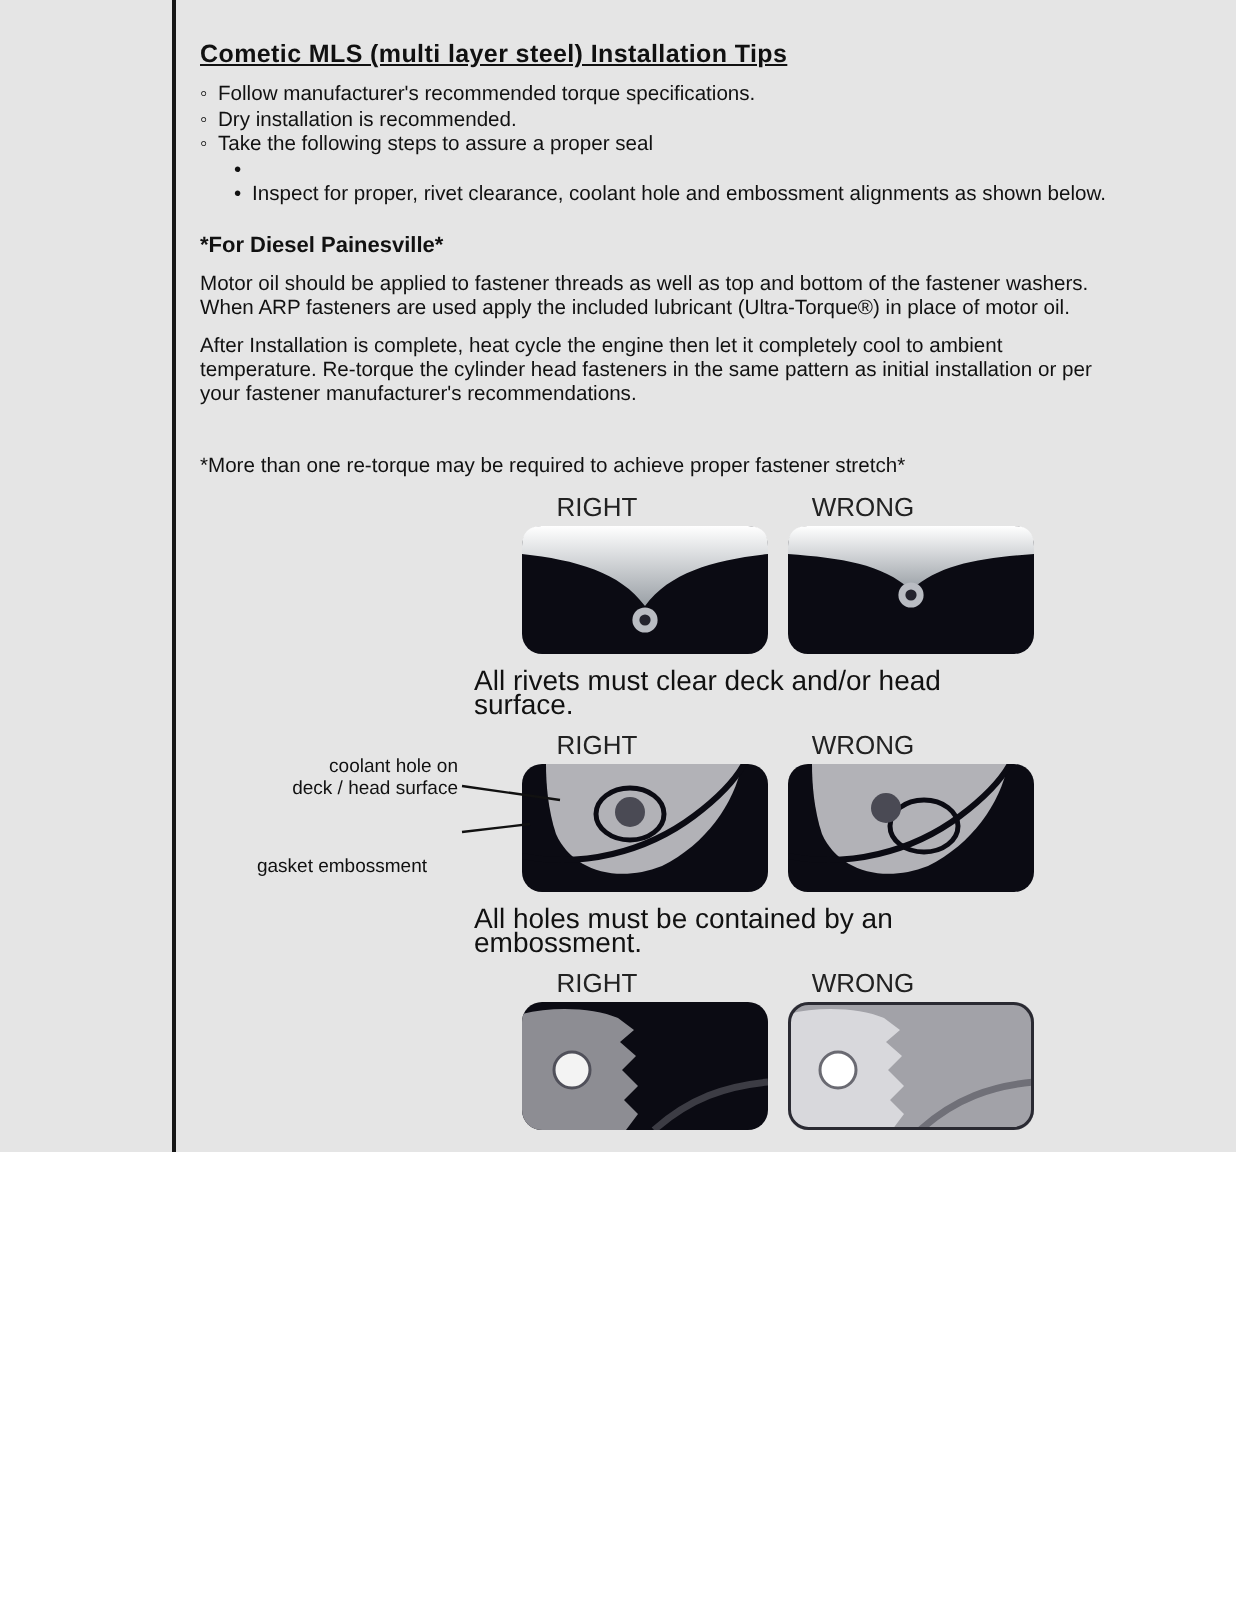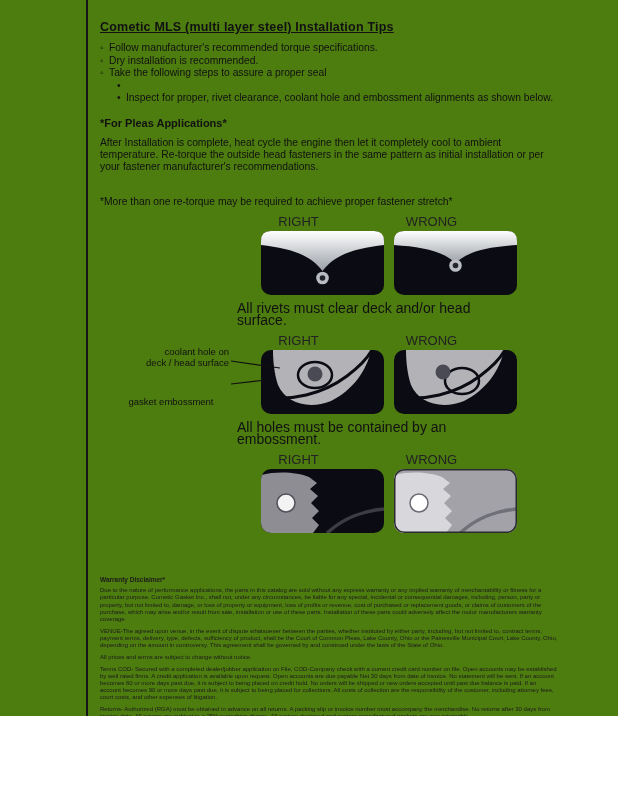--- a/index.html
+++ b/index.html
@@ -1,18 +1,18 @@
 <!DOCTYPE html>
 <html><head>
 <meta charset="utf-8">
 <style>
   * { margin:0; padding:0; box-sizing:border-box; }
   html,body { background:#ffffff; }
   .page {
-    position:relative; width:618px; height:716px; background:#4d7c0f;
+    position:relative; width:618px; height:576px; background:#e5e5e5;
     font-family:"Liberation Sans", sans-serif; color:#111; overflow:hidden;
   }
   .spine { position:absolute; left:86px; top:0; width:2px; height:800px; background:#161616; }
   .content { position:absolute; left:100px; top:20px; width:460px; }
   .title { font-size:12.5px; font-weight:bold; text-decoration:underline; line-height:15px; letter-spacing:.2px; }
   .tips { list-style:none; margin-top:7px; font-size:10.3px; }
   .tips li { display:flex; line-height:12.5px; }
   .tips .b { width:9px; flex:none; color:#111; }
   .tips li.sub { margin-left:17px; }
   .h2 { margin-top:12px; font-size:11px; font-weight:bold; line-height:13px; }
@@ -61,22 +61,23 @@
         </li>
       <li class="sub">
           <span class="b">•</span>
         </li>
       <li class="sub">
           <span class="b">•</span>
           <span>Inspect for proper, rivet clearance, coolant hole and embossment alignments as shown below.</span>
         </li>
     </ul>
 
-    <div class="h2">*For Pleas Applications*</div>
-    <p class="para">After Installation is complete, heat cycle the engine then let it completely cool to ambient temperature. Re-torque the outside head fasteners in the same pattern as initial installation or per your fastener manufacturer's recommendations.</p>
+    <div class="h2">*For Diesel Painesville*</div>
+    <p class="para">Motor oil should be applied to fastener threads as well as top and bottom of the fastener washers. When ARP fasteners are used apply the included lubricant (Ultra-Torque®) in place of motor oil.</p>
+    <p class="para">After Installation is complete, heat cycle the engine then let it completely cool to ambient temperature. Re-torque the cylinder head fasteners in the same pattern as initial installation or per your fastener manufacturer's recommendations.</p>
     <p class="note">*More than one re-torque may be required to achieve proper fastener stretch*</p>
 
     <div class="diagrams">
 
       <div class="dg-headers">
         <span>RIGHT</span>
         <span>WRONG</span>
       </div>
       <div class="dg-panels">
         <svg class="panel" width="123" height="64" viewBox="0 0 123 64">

********************

▶ Task to carry out:
Where the word "manufacturer" shows up in a line of the listing, return that line.

▶ Output below:
-    <p class="para">After Installation is complete, heat cycle the engine then let it completely cool to ambient temperature. Re-torque the outside head fasteners in the same pattern as initial installation or per your fastener manufacturer's recommendations.</p>
+    <p class="para">After Installation is complete, heat cycle the engine then let it completely cool to ambient temperature. Re-torque the cylinder head fasteners in the same pattern as initial installation or per your fastener manufacturer's recommendations.</p>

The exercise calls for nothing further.